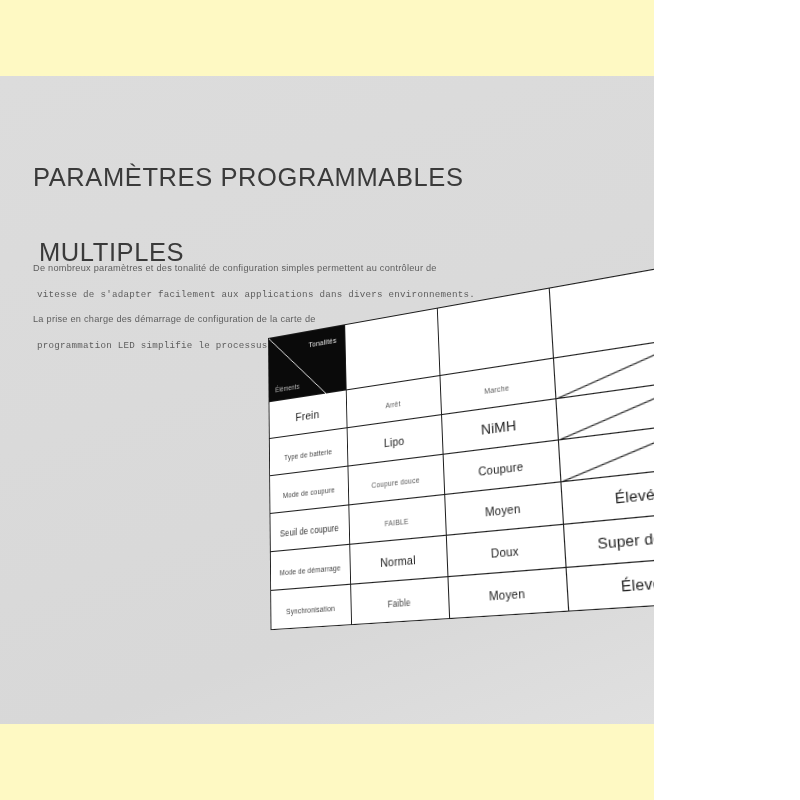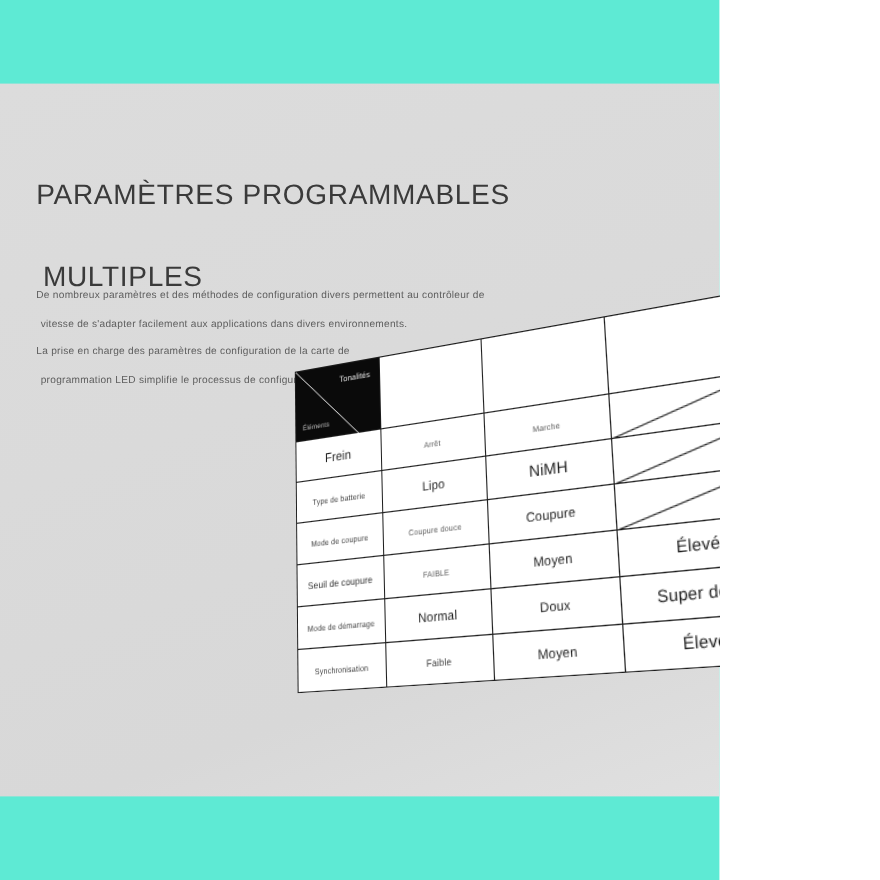"PARAMÈTRES PROGRAMMABLES" #stage { background: #5eead4 -> #fef9c3 }
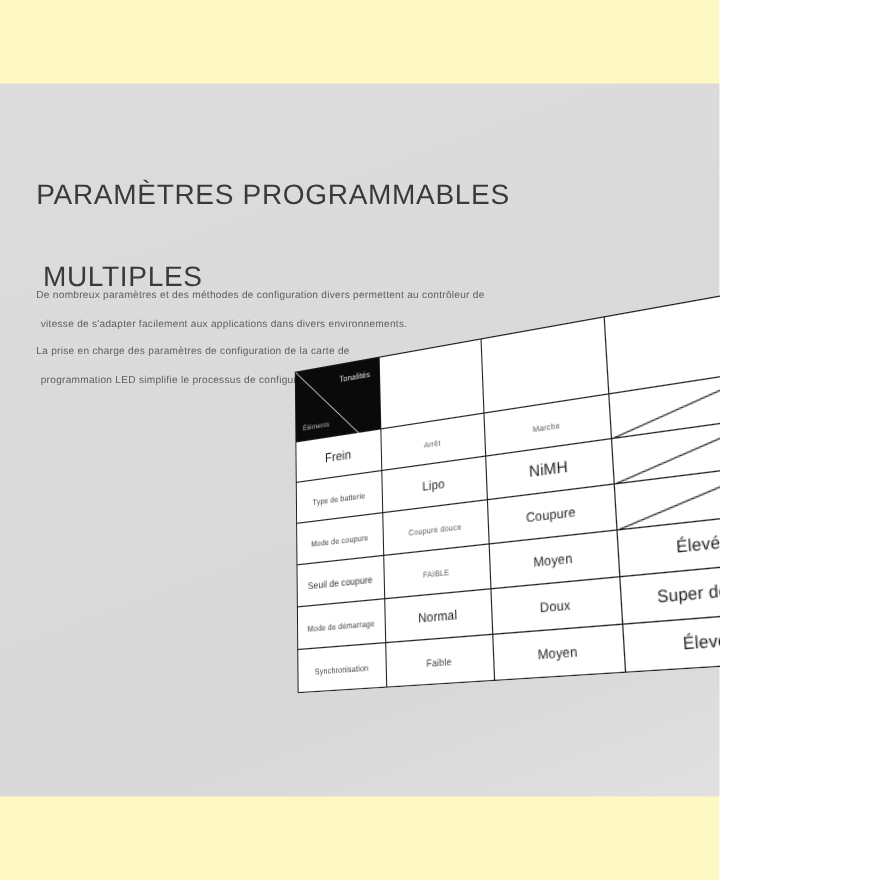"De nombreux paramètres et des" div.para-line { text: méthodes de configuration divers -> tonalité de configuration simples }
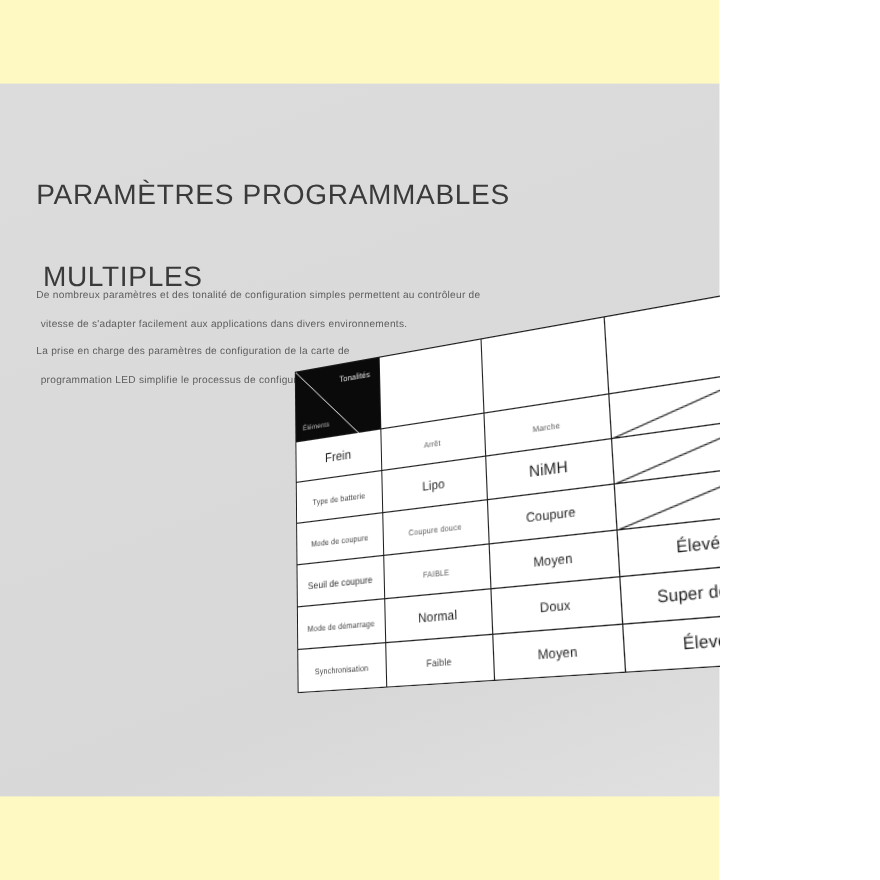"vitesse de s'adapter facilement aux" .para-line.indent { font-family: none -> Liberation Mono, monospace }
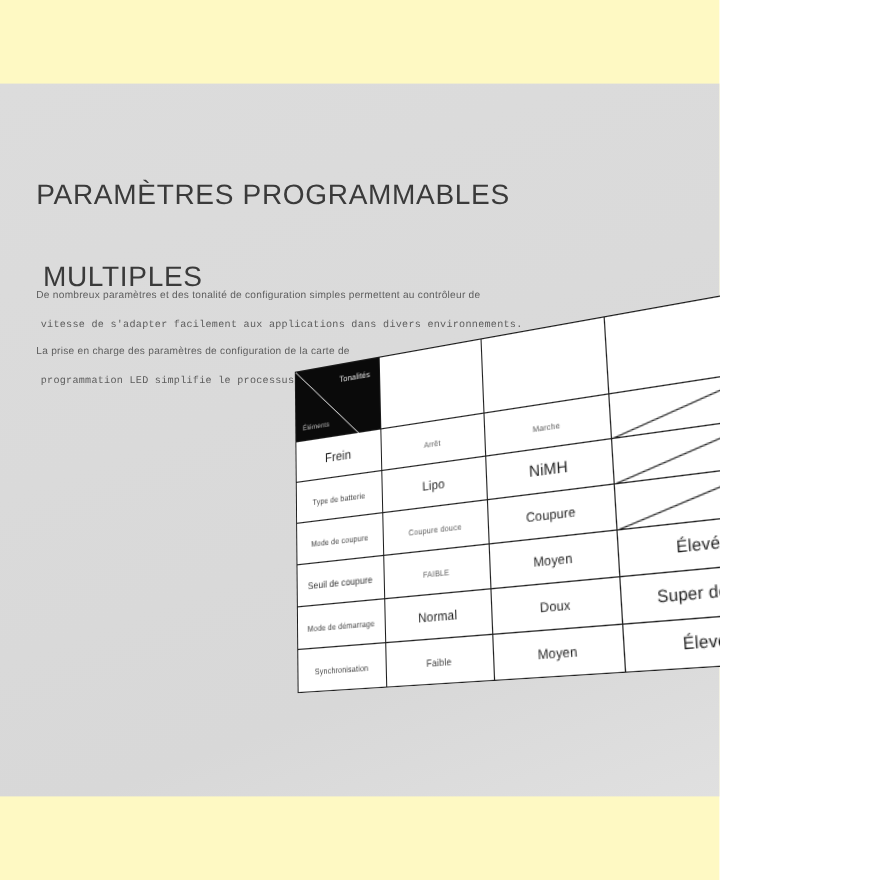"La prise en charge des" div.para-line { text: paramètres -> démarrage }
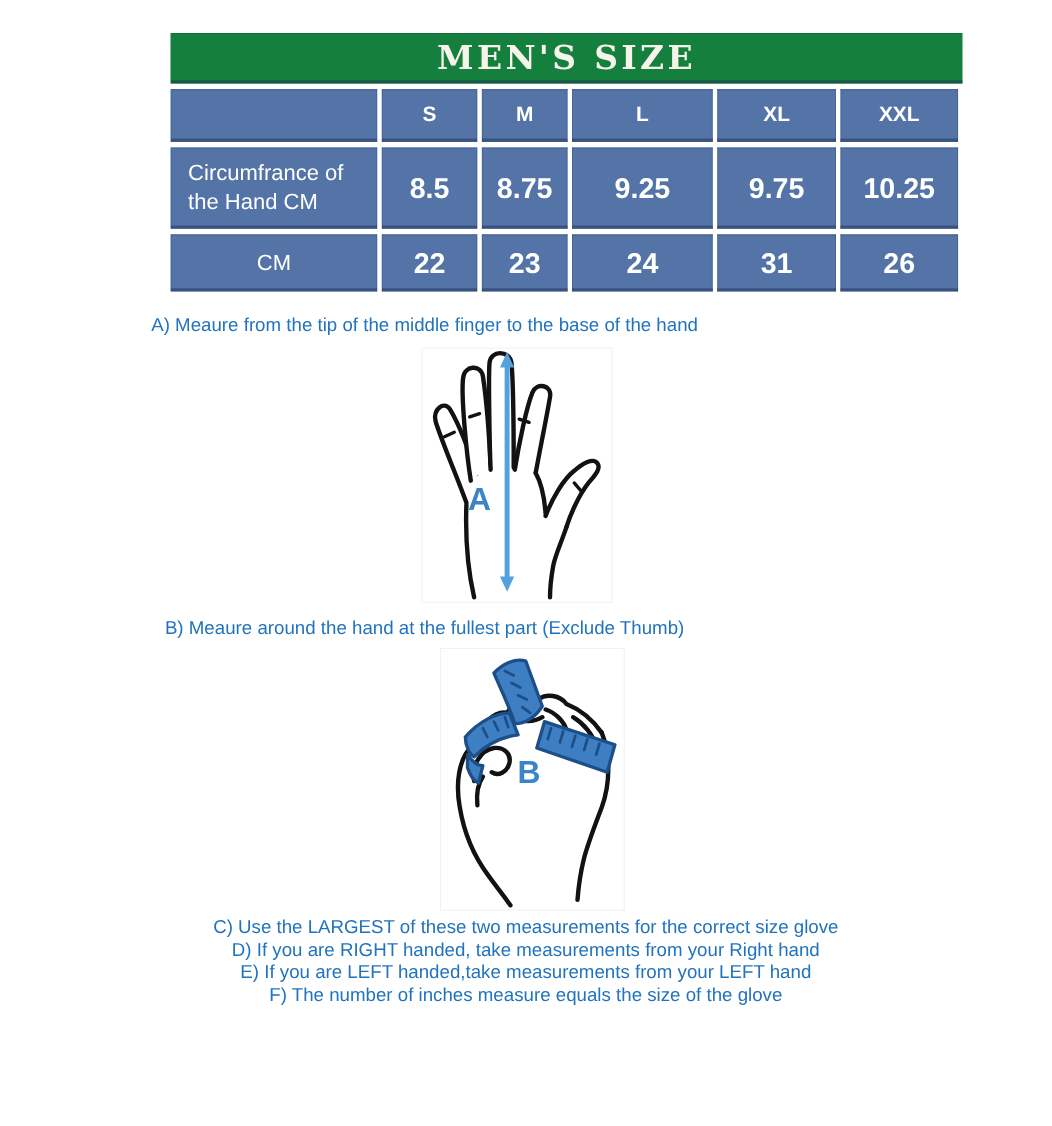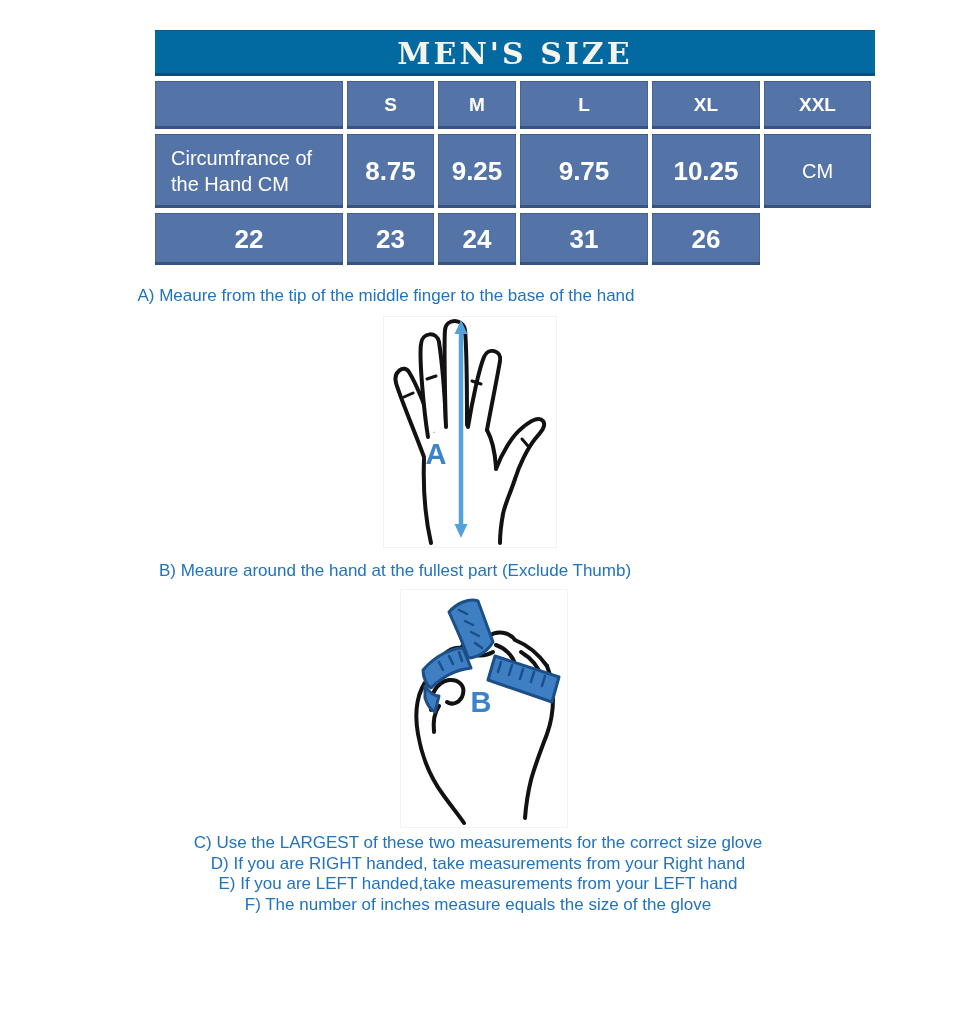"MEN'S SIZE" .t-header { background: #0369a1 -> #15803d }
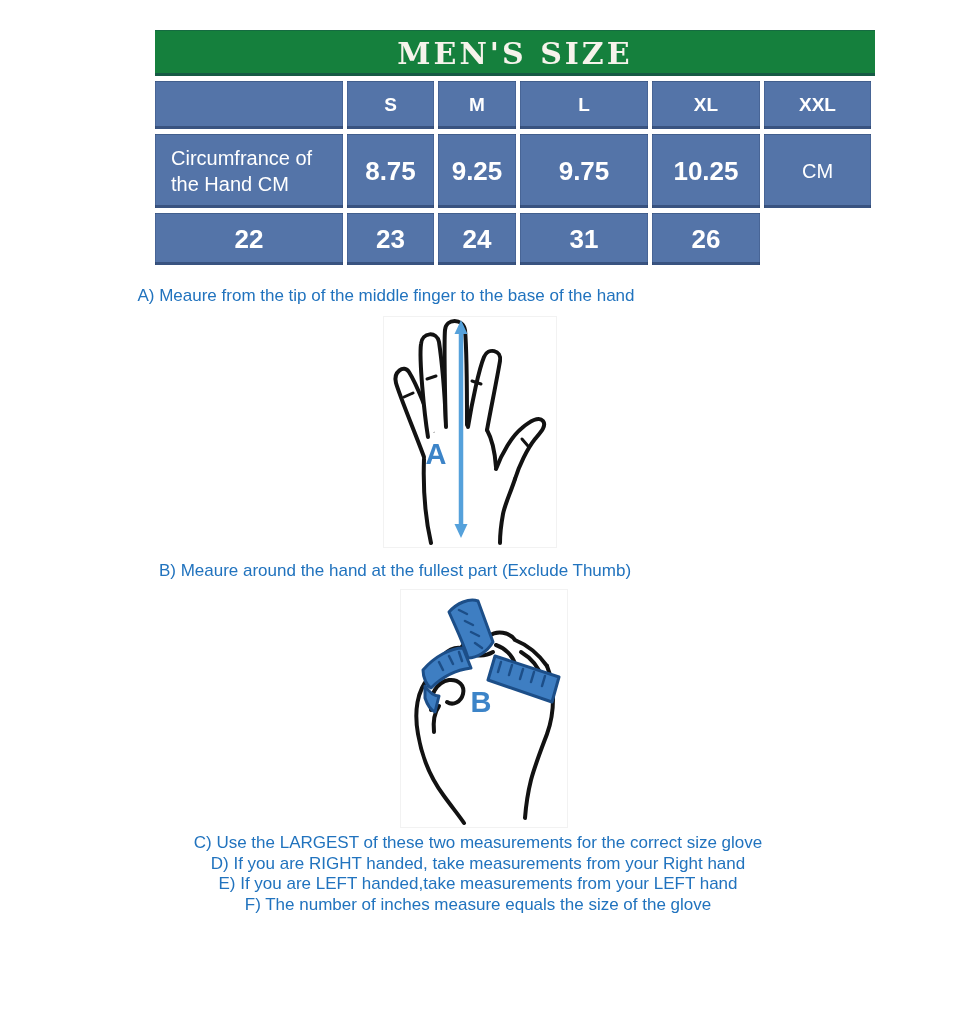"8.5" div.cell { html: none -> <div>8.5</div> }
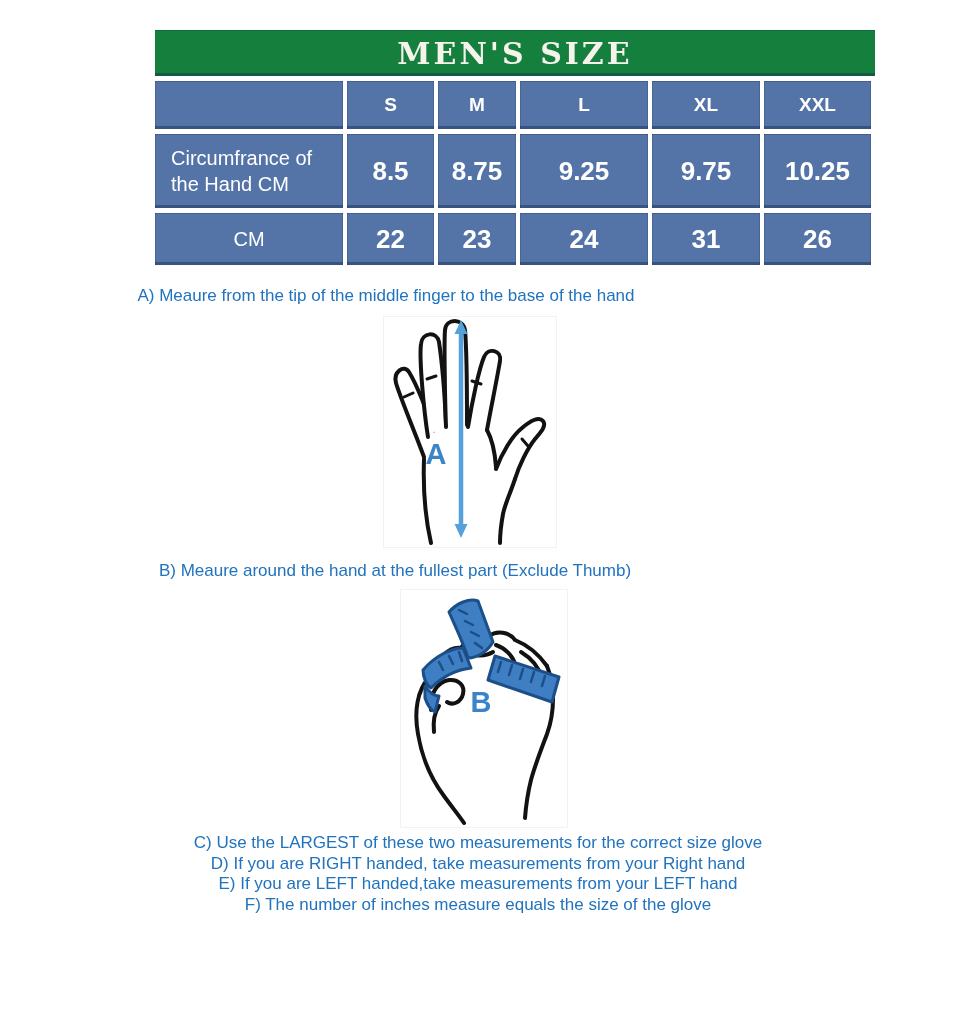"B) Meaure around the hand" .caption-b { padding-left: 9px -> none }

+++

• [PROBLEM TO SOLVE]:
Transcribe each record exactly as it appears, but omit every picture.

• [SOLUTION TO THIS TASK]:
"PARAMÈTRES PROGRAMMABLES" #stage { background: #5eead4 -> #fef9c3 }
"De nombreux paramètres et des" div.para-line { text: méthodes de configuration divers -> tonalité de configuration simples }
"vitesse de s'adapter facilement aux" .para-line.indent { font-family: none -> Liberation Mono, monospace }
"La prise en charge des" div.para-line { text: paramètres -> démarrage }
"MEN'S SIZE" .t-header { background: #0369a1 -> #15803d }
"8.5" div.cell { html: none -> <div>8.5</div> }
"B) Meaure around the hand" .caption-b { padding-left: 9px -> none }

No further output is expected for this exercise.